The seismometers were installed on the heels of reports of dozens of quakes over a period of a few weeks, the largest having a magnitude of 3.7.
Natural Resources Canada is now hoping to share details of its data with fellow seismologists, in an effort to pool knowledge about earthquake swarms in North America.
Allison Bent, a seismologist from Natural Resources Canada, is presenting details of the 2012 and 2016 McAdam earthquake swarms at the conference.
"She actually submitted [the information]
before the activity kicked up again in 2016, but she is going to be presenting all of the data that we've recorded up until the end of March," said Stephen Halchuk, another Natural Resources Canada seismologist.
"She is looking for insights from her colleagues and other researchers in the area who have looked at swarms in other areas across North America, and even globally."
Bent's abstract on her presentation says there are no known faults in the McAdam area.
Halchuk says she intends to write and publish a paper for a scientific journal on the subject in the coming months.
"They remain a mystery, because there is not a lot of concrete evidence that we can point to, to say that this is the fault, or this is what's driving the release of energy at this particular location," said Halchuk.

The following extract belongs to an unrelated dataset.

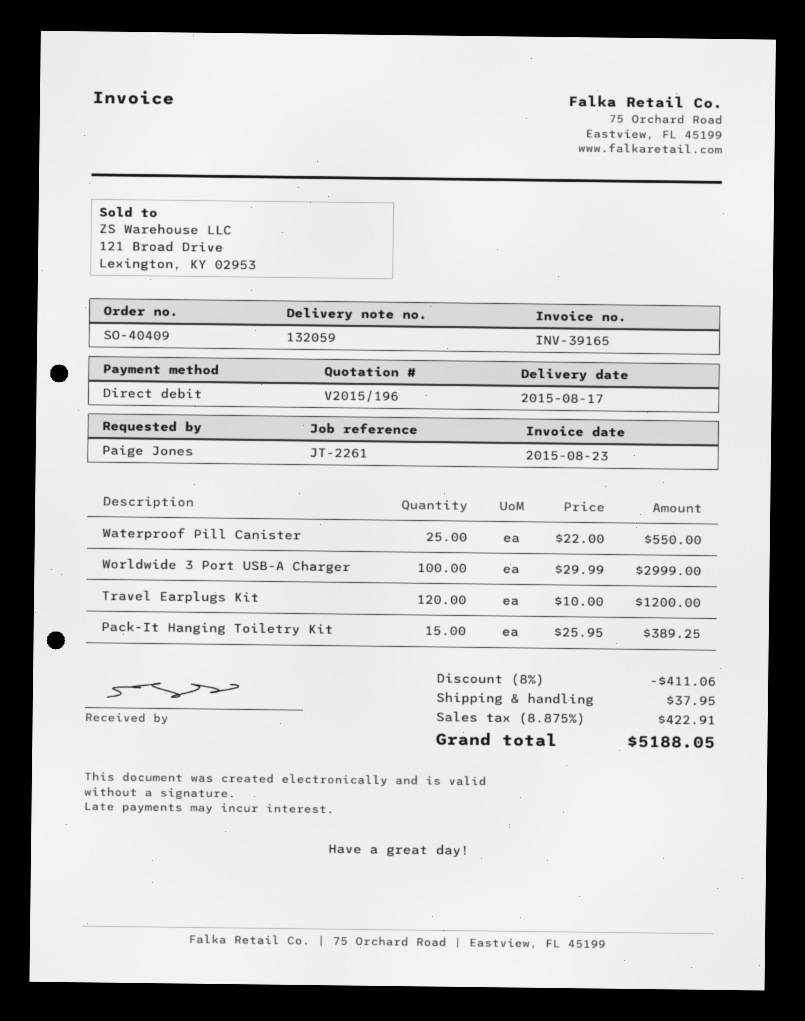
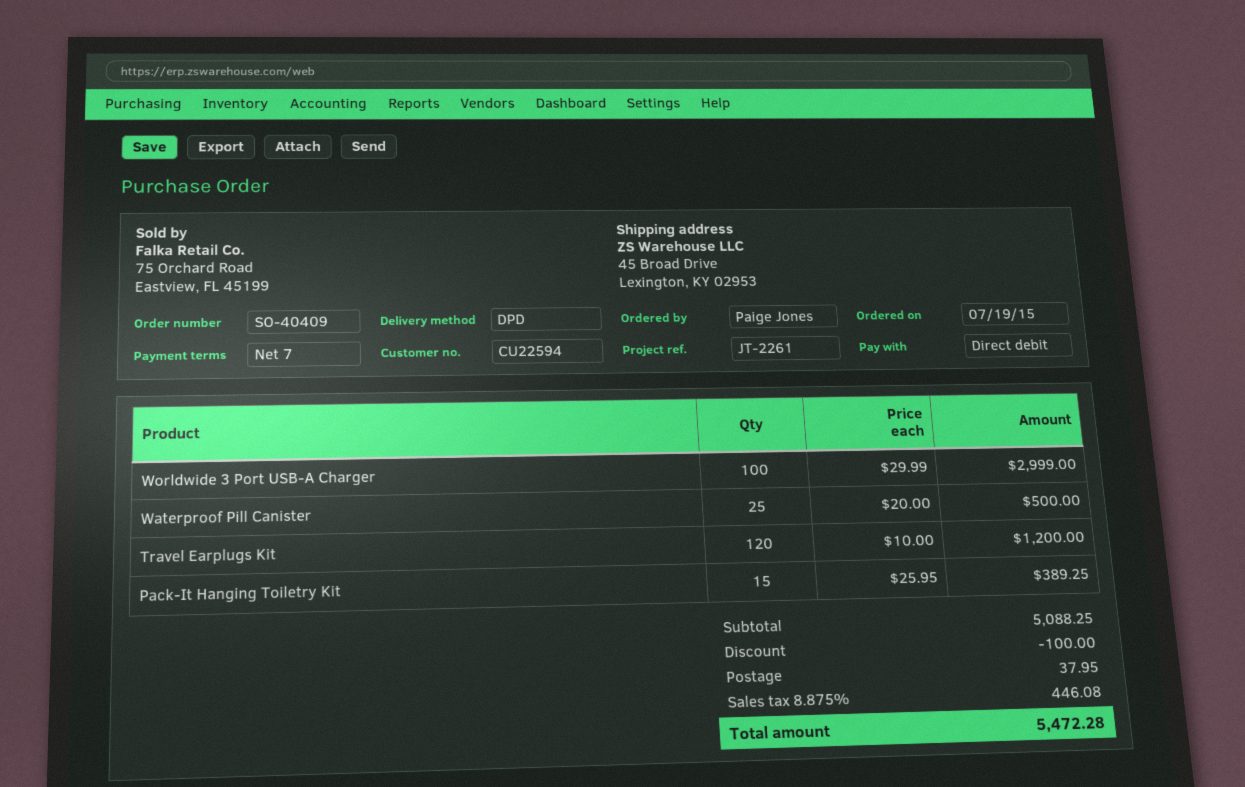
Waterproof Pill Canister: 25 x 22.00 = 550.00 -> 25 x 20.00 = 500.00
discount: 411.06 -> 100.00
tax: 8.875% = 422.91 -> 8.875% = 446.08
total: 5188.05 -> 5472.28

"But we're hopeful that we may be able to come up with some answers."
Halchuck said there is no evidence to indicate that the earthquakes are as a result of human activity and the most likely cause is a very small fault.
Bent was unavailable for an interview.

Aquifer theory

One of the four seismometers has been installed in David Blair's basement in McAdam.
Blair says the recent map of exact earthquake locations caught his eye.
This seismometer is one of 4 installed in and around the village of McAdam. (CBC)
"The map that Earthquakes Canada released showed the earthquakes were within the village limits, and actually within the perimeter of the outside roads of the village," said Blair.
"So that's kind of surprising and kind of wondering why that would be and why there wouldn't be some outside the village limits."
Blair said he think it's something that the scientists should at least investigate.
"I have my own personal theory, that it's maybe something to do with the aquifer," said Blair.
"In the old days people had shallow wells. Now we have deep wells drawing a lot more water out. Whether that's caused some changes in the aquifer that's causing this, I'm not sure."
Halchuk said Natural Resources Canada may remove some of the seismometers in the coming months, but that they may keep one in the village on a more permanent basis.